**What you should do**
Using the data below, print exactly the line with "discount: 120.14 -> 100.00", the line with "total: 3211.95 -> 2662.00", and every line between them, but none of the pictures.

**Exercise materials**
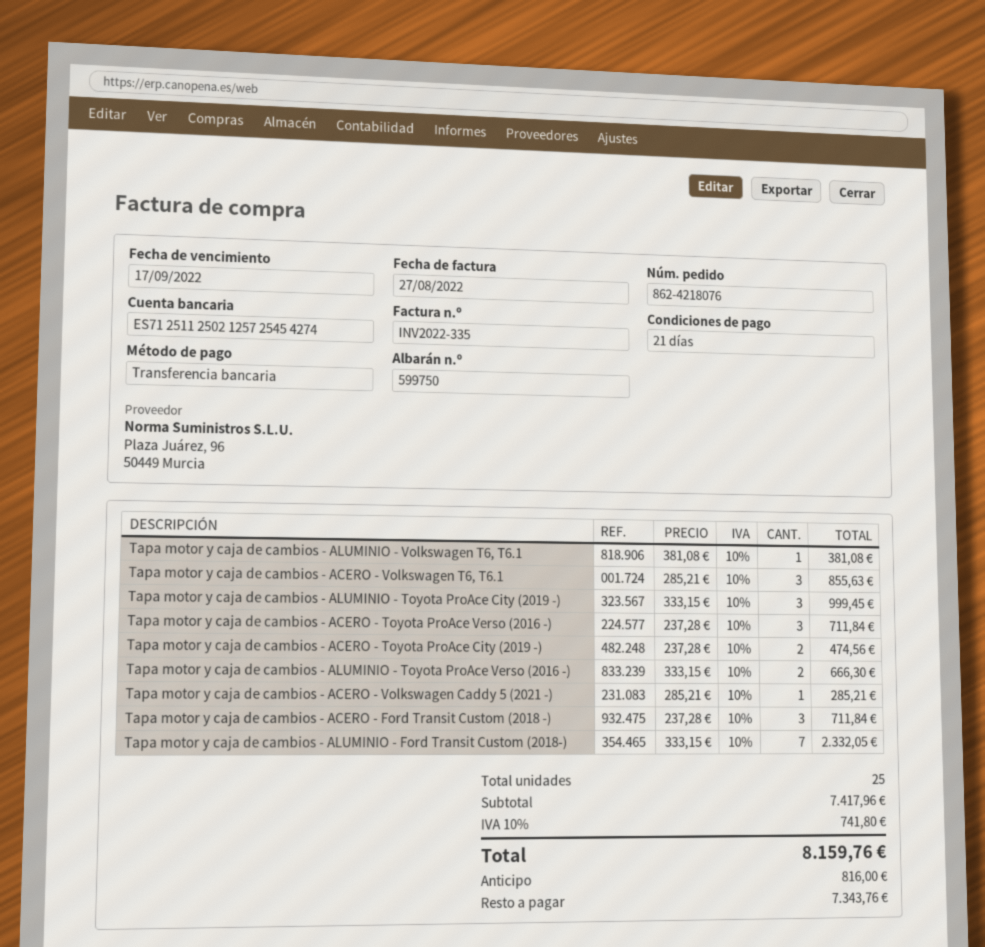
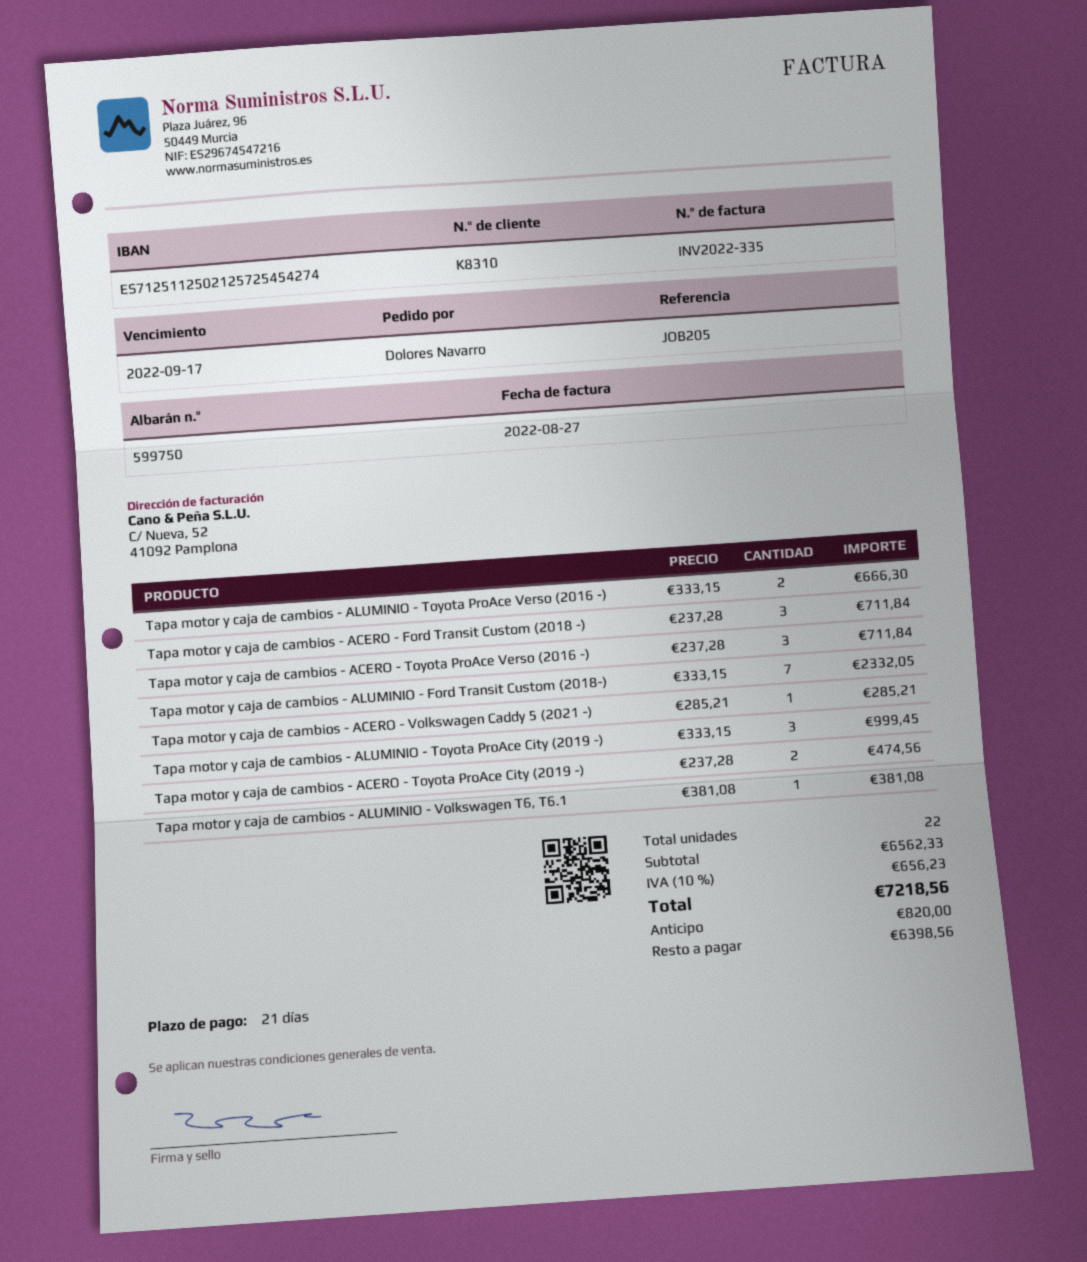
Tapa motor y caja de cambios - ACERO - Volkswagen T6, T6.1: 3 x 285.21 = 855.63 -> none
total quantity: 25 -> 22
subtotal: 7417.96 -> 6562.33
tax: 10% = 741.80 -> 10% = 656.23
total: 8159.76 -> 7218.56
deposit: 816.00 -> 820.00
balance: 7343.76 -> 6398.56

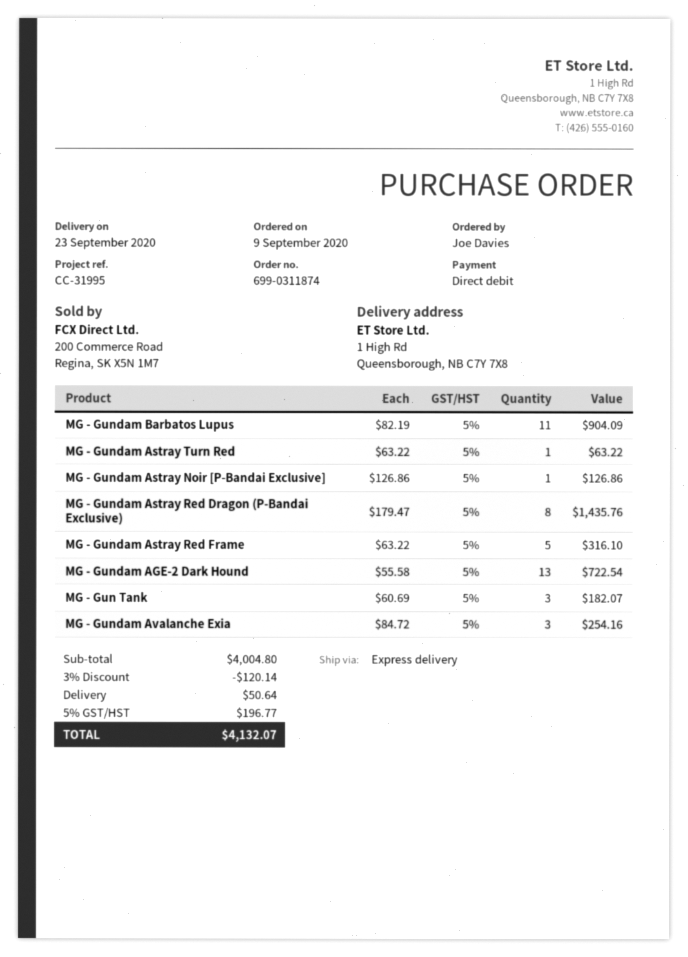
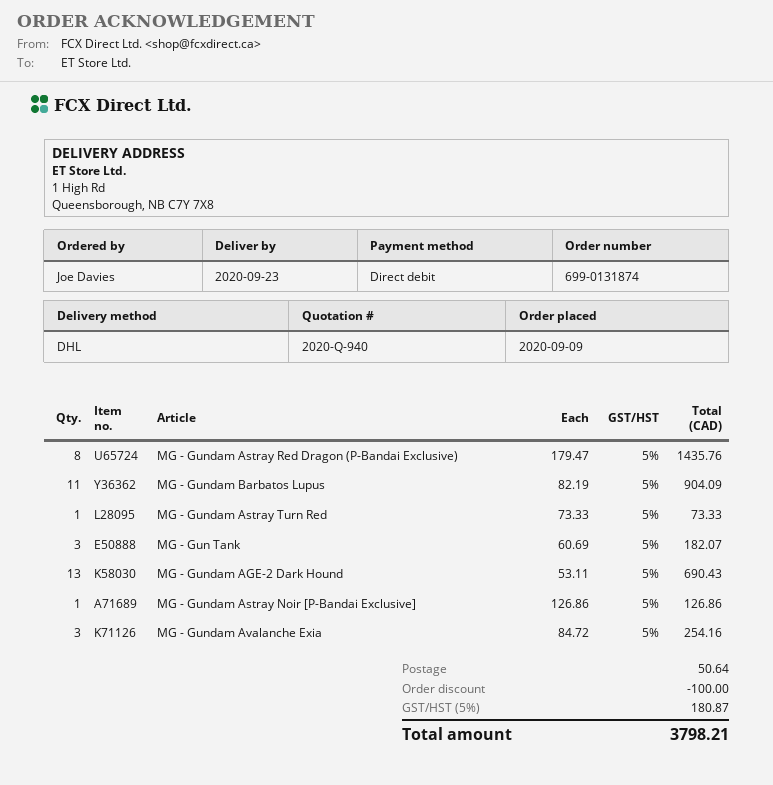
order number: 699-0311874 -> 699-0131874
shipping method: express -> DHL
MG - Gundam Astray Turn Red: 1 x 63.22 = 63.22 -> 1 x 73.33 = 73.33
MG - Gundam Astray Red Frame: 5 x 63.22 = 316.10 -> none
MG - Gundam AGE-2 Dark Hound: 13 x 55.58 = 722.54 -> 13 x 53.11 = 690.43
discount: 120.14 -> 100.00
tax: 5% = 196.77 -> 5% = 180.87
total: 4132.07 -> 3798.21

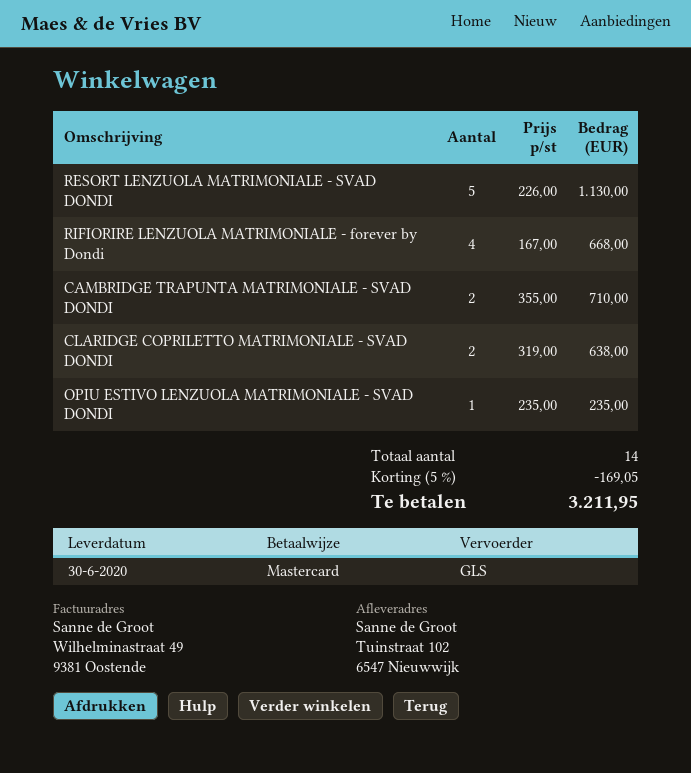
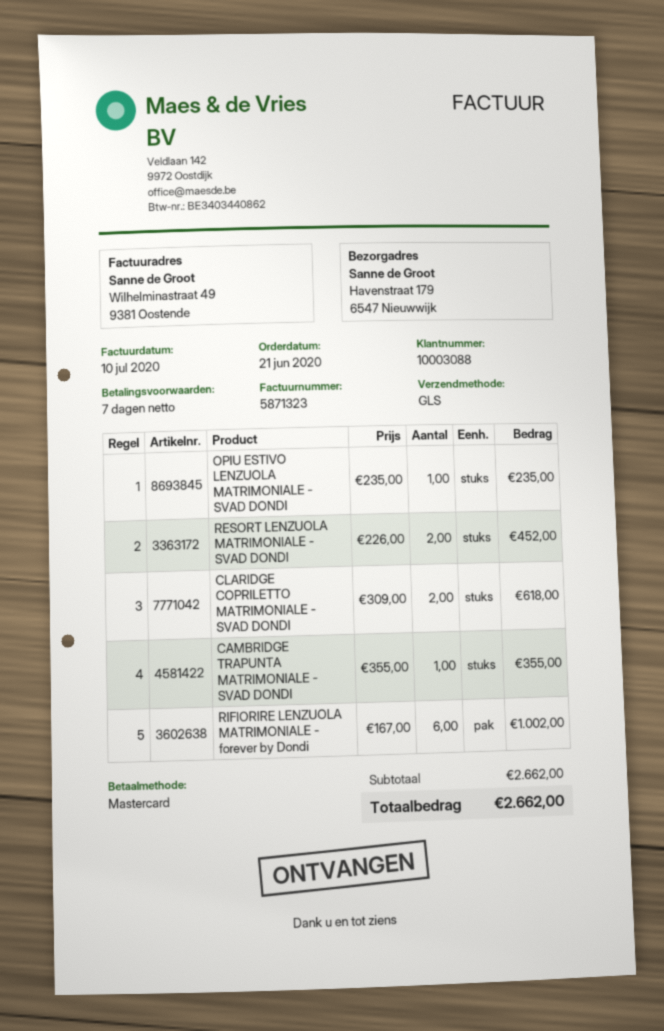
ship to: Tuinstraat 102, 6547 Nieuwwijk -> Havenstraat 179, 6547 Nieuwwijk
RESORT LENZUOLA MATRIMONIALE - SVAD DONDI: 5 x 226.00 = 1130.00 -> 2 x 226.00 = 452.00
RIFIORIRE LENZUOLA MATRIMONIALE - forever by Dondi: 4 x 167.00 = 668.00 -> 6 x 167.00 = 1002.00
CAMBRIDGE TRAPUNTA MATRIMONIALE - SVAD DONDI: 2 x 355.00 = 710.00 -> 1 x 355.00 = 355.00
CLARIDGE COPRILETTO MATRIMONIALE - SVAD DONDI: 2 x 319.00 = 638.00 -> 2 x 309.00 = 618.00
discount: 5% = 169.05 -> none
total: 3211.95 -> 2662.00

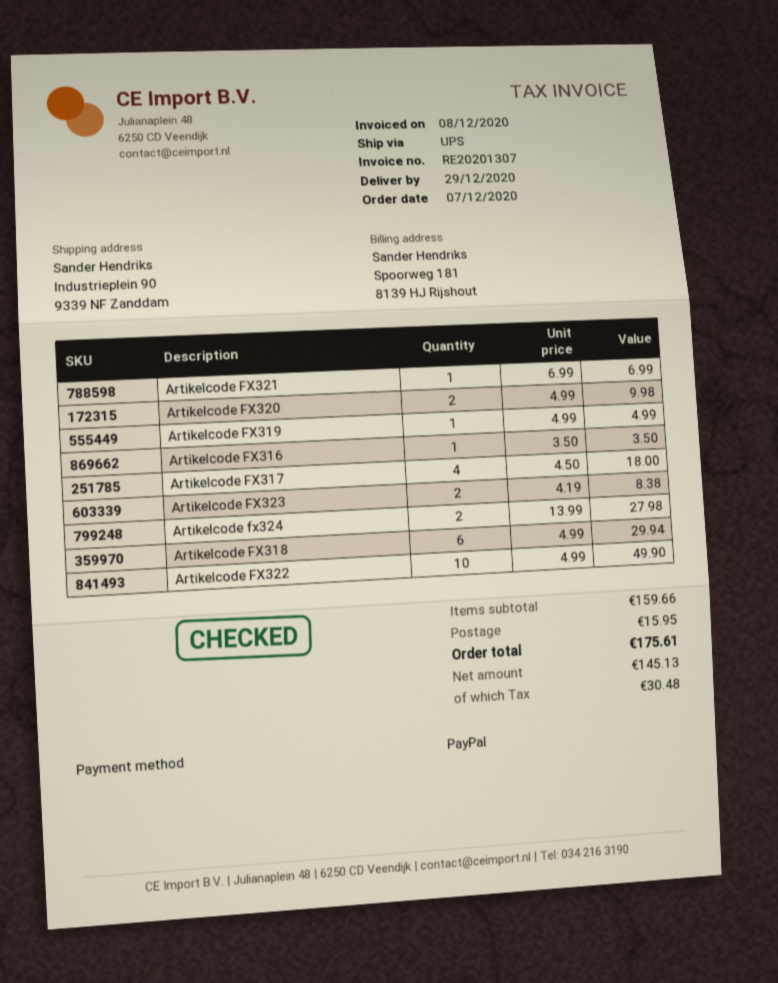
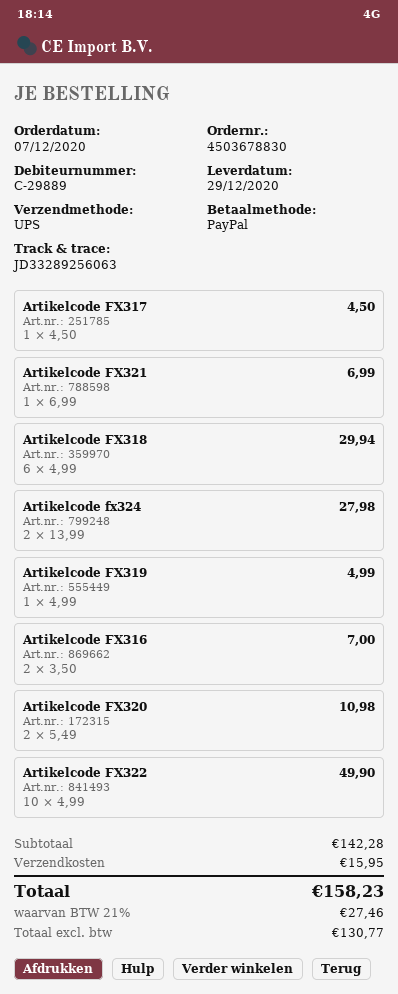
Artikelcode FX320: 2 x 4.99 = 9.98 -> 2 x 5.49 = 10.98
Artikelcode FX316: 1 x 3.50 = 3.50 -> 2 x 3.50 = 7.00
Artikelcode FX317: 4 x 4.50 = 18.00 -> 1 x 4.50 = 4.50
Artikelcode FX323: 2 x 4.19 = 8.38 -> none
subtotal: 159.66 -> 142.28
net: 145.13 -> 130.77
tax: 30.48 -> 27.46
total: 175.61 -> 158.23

**Task answer**
discount: 120.14 -> 100.00
tax: 5% = 196.77 -> 5% = 180.87
total: 4132.07 -> 3798.21

ship to: Tuinstraat 102, 6547 Nieuwwijk -> Havenstraat 179, 6547 Nieuwwijk
RESORT LENZUOLA MATRIMONIALE - SVAD DONDI: 5 x 226.00 = 1130.00 -> 2 x 226.00 = 452.00
RIFIORIRE LENZUOLA MATRIMONIALE - forever by Dondi: 4 x 167.00 = 668.00 -> 6 x 167.00 = 1002.00
CAMBRIDGE TRAPUNTA MATRIMONIALE - SVAD DONDI: 2 x 355.00 = 710.00 -> 1 x 355.00 = 355.00
CLARIDGE COPRILETTO MATRIMONIALE - SVAD DONDI: 2 x 319.00 = 638.00 -> 2 x 309.00 = 618.00
discount: 5% = 169.05 -> none
total: 3211.95 -> 2662.00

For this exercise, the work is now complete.